▶ [RECORDS TO PROCESS]
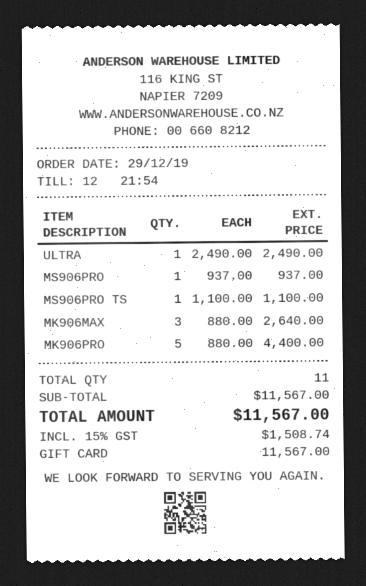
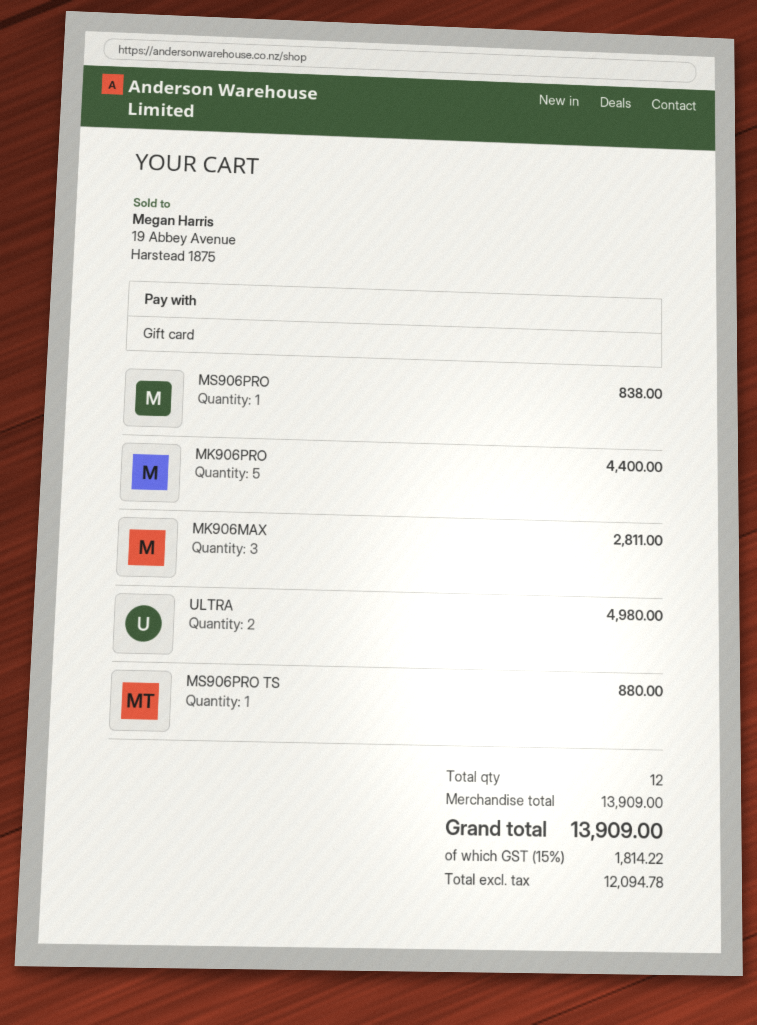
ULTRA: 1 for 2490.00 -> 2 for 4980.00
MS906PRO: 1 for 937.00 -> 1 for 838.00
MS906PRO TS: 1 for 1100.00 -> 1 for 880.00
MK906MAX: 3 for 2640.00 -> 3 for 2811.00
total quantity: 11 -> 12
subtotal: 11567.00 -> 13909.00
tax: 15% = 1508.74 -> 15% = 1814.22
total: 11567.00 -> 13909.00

==

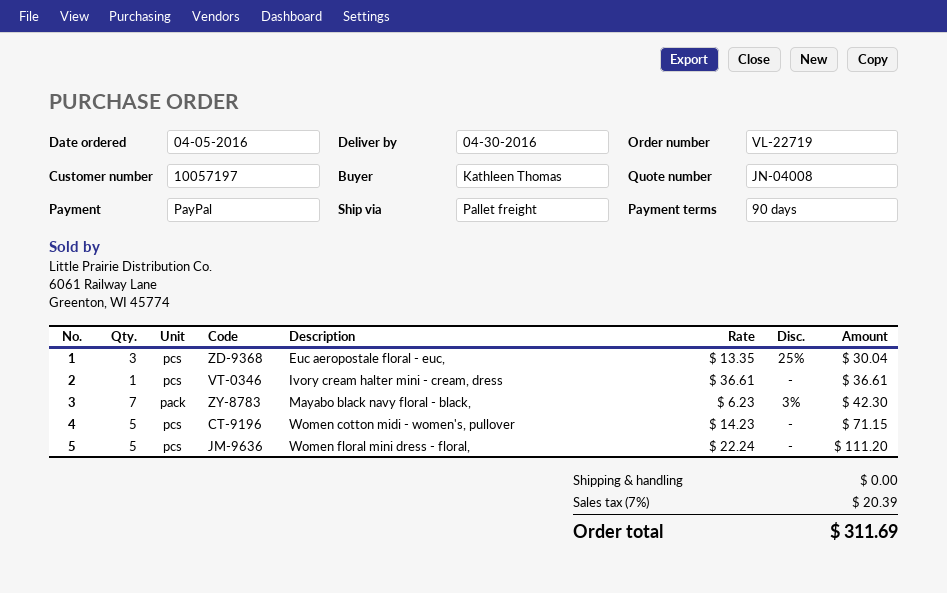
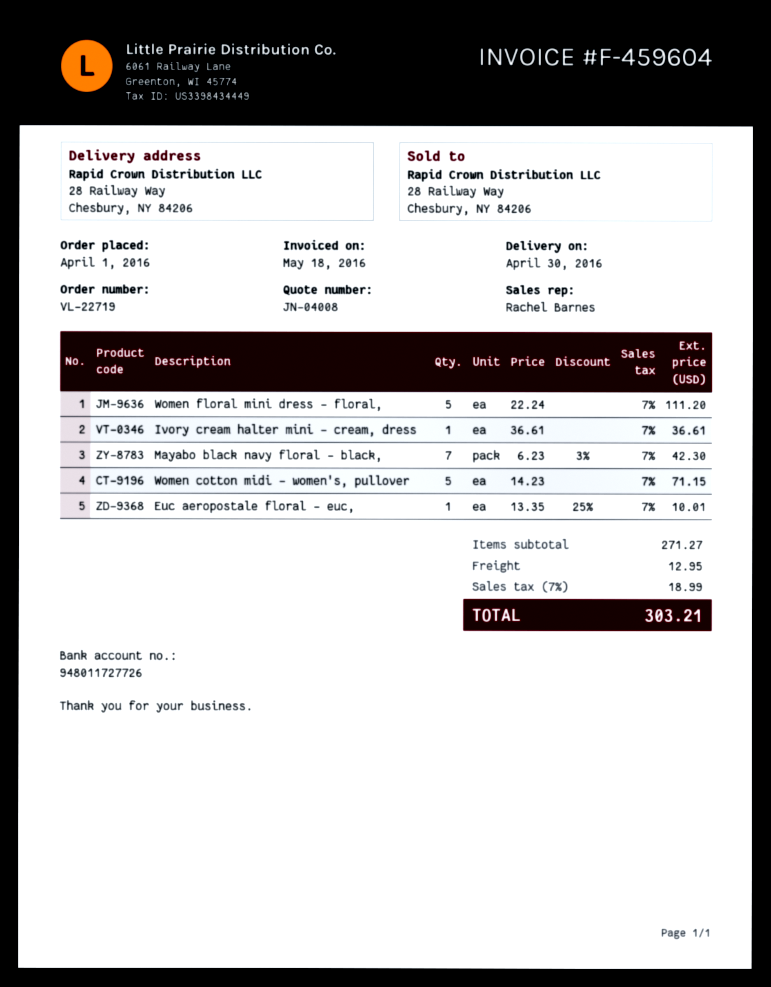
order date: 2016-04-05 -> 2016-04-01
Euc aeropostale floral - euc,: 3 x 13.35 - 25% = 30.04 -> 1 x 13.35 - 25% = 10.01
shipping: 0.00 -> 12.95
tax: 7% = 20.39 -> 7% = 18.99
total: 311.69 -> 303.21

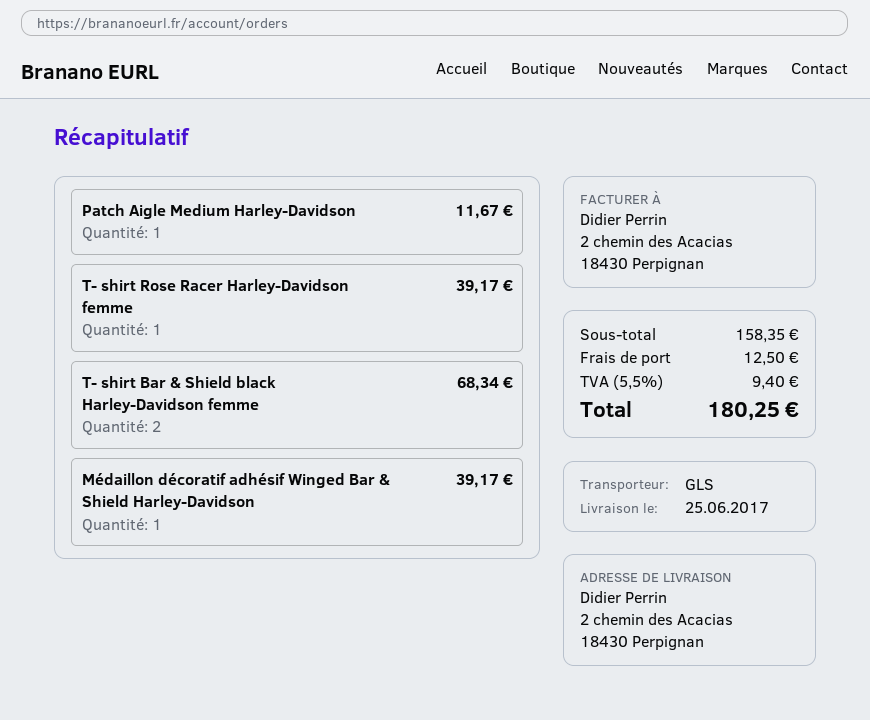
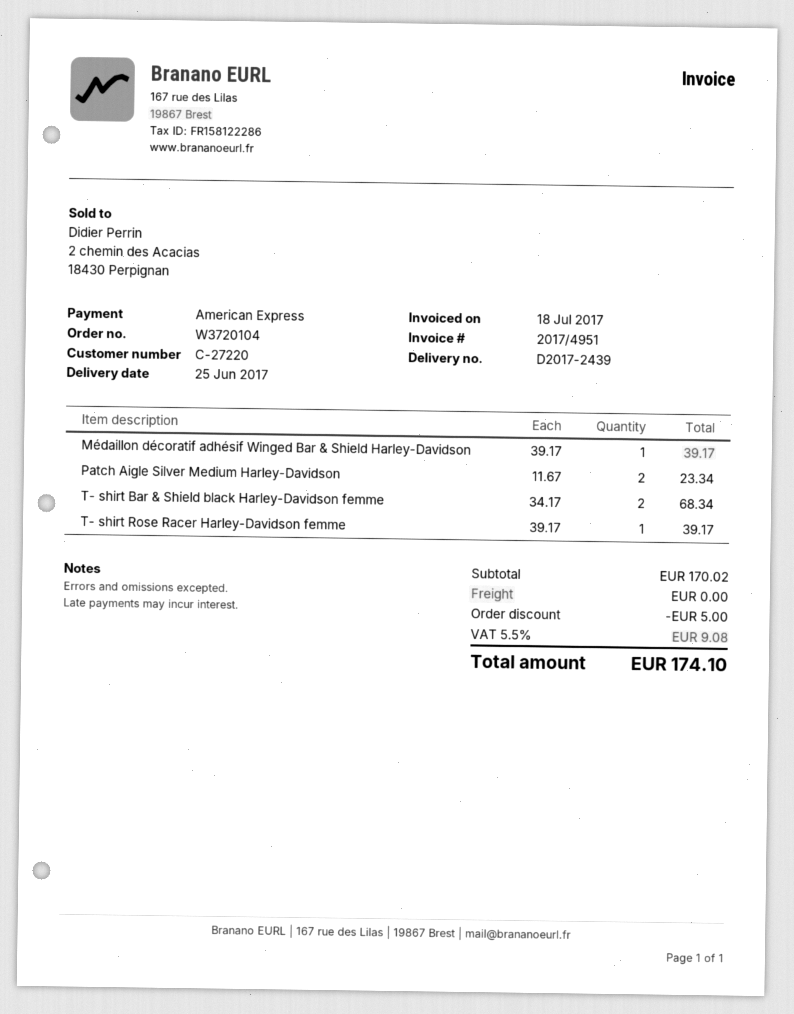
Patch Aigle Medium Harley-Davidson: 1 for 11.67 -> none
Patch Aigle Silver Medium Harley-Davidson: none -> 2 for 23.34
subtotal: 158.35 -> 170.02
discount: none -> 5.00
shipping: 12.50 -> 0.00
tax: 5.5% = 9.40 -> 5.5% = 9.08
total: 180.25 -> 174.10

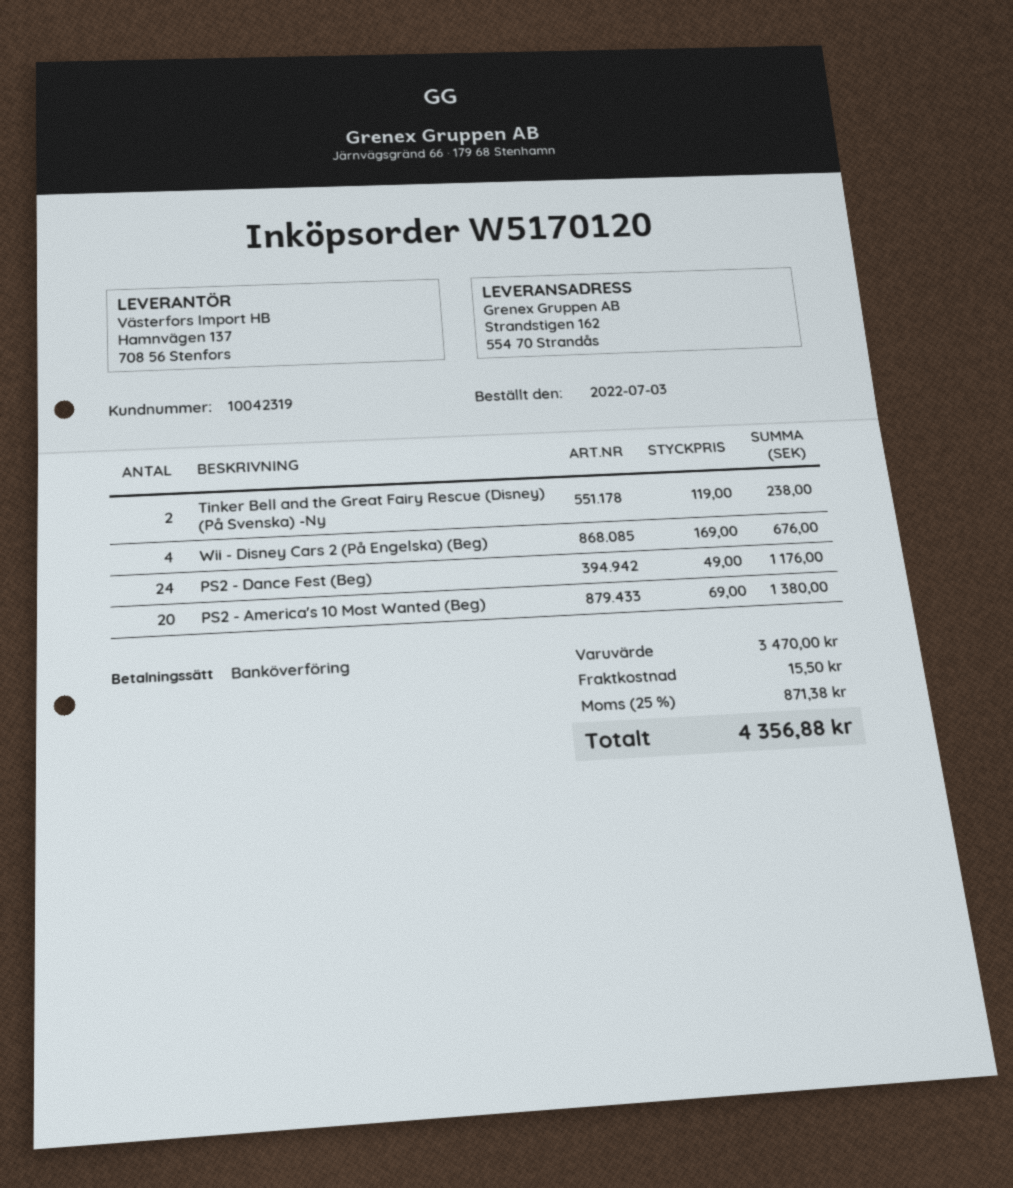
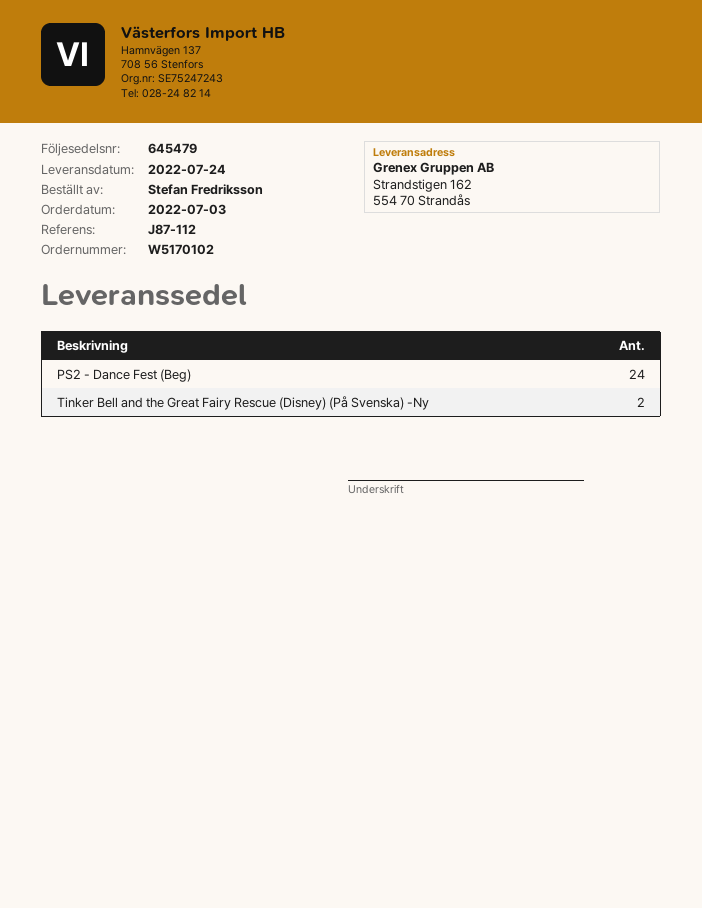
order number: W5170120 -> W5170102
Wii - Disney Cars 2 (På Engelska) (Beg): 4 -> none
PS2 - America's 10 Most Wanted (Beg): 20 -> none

* * *

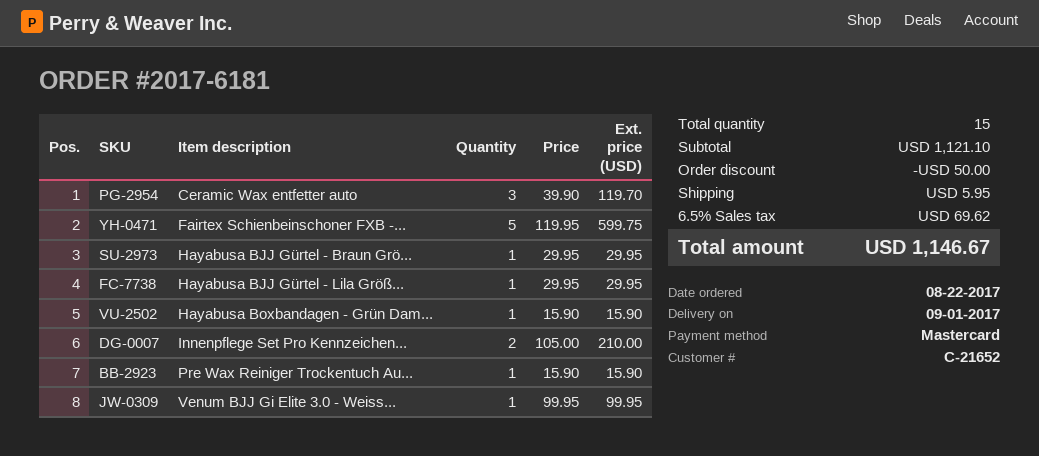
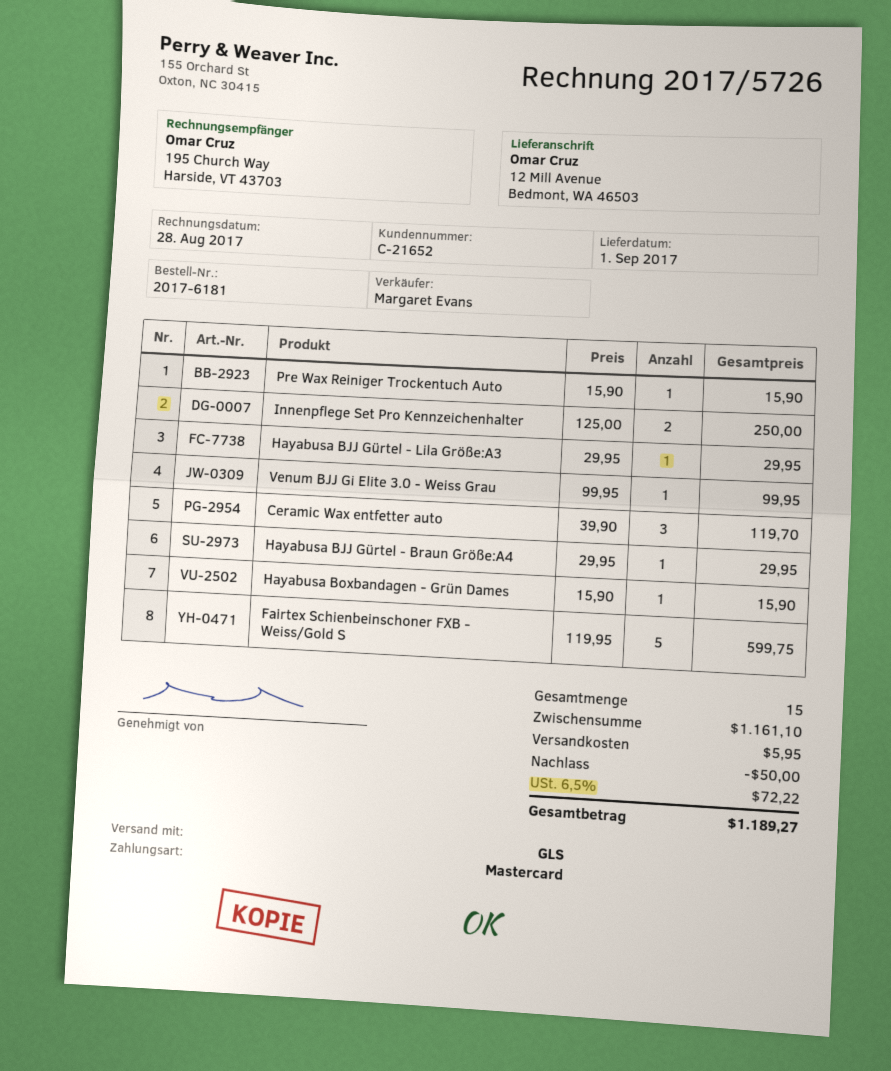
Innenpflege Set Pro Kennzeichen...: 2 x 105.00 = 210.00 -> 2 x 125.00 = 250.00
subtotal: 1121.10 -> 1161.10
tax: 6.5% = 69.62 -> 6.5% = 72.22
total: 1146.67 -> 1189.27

▶ [WORK ORDER]
Could you write out exactly the lines of the data above that run from the one holding "shipping: 0.00 -> 12.95" to the one holding "PS2 - America's", with both ends in and all pictures out?

▶ [RESPONSE AREA]
shipping: 0.00 -> 12.95
tax: 7% = 20.39 -> 7% = 18.99
total: 311.69 -> 303.21

Patch Aigle Medium Harley-Davidson: 1 for 11.67 -> none
Patch Aigle Silver Medium Harley-Davidson: none -> 2 for 23.34
subtotal: 158.35 -> 170.02
discount: none -> 5.00
shipping: 12.50 -> 0.00
tax: 5.5% = 9.40 -> 5.5% = 9.08
total: 180.25 -> 174.10

order number: W5170120 -> W5170102
Wii - Disney Cars 2 (På Engelska) (Beg): 4 -> none
PS2 - America's 10 Most Wanted (Beg): 20 -> none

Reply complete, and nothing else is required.